[Data items]
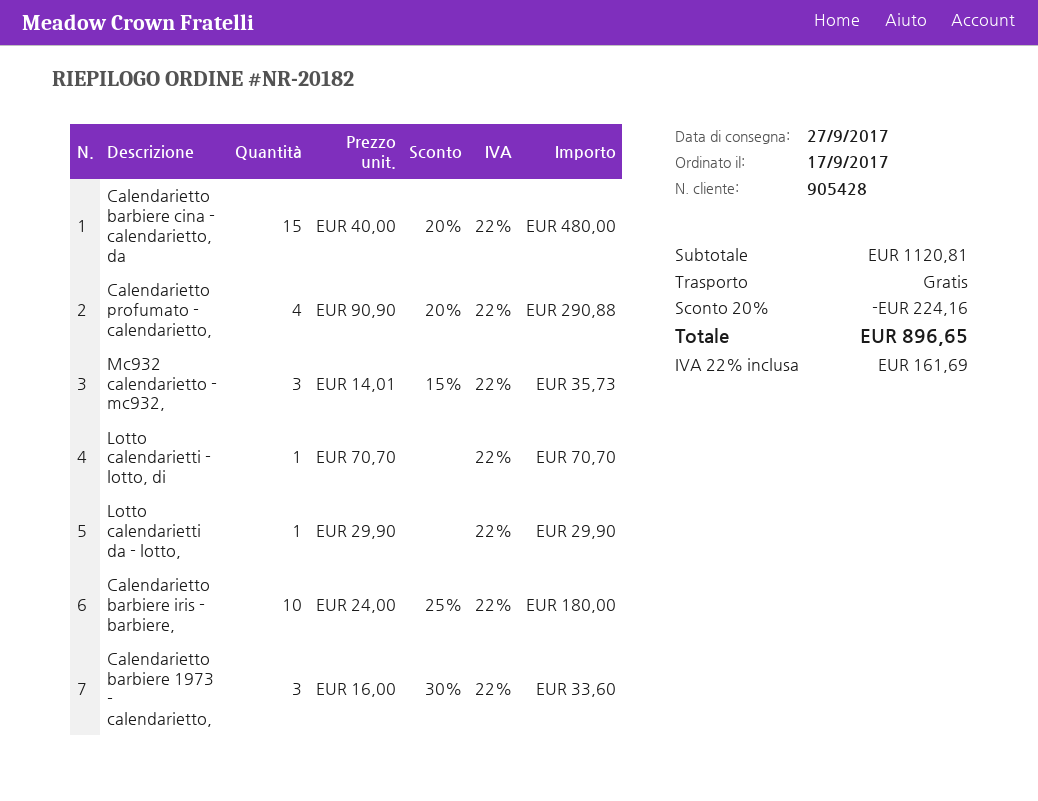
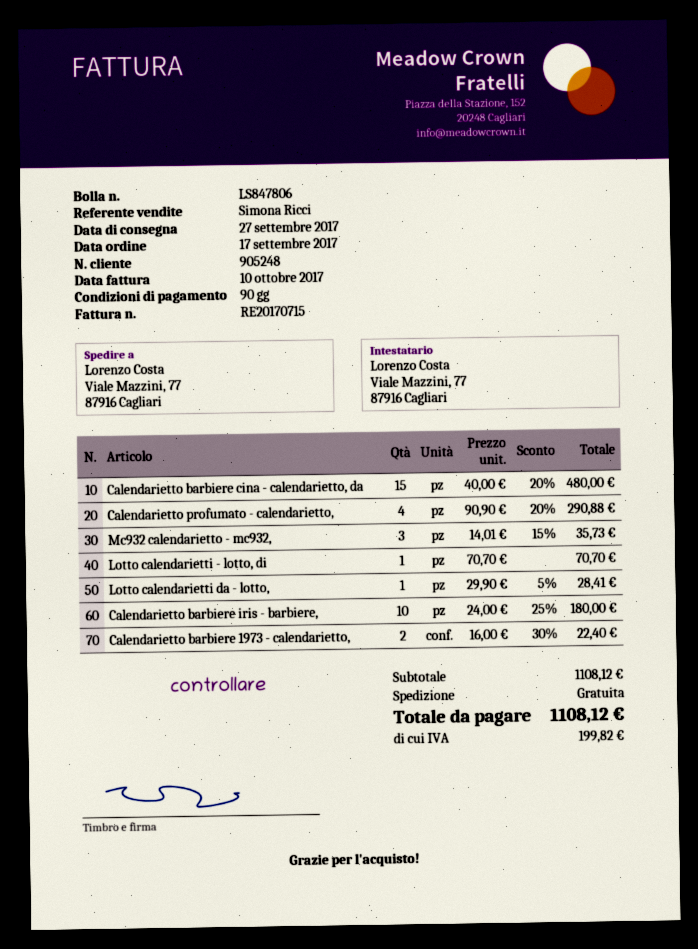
customer number: 905428 -> 905248
Lotto calendarietti da - lotto,: 1 x 29.90 = 29.90 -> 1 x 29.90 - 5% = 28.41
Calendarietto barbiere 1973 - calendarietto,: 3 x 16.00 - 30% = 33.60 -> 2 x 16.00 - 30% = 22.40
subtotal: 1120.81 -> 1108.12
discount: 20% = 224.16 -> none
tax: 161.69 -> 199.82
total: 896.65 -> 1108.12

_THE TASK_
Repeat the records above word for word. Pictures stay out of the copy.

_RESPONSE AREA_
customer number: 905428 -> 905248
Lotto calendarietti da - lotto,: 1 x 29.90 = 29.90 -> 1 x 29.90 - 5% = 28.41
Calendarietto barbiere 1973 - calendarietto,: 3 x 16.00 - 30% = 33.60 -> 2 x 16.00 - 30% = 22.40
subtotal: 1120.81 -> 1108.12
discount: 20% = 224.16 -> none
tax: 161.69 -> 199.82
total: 896.65 -> 1108.12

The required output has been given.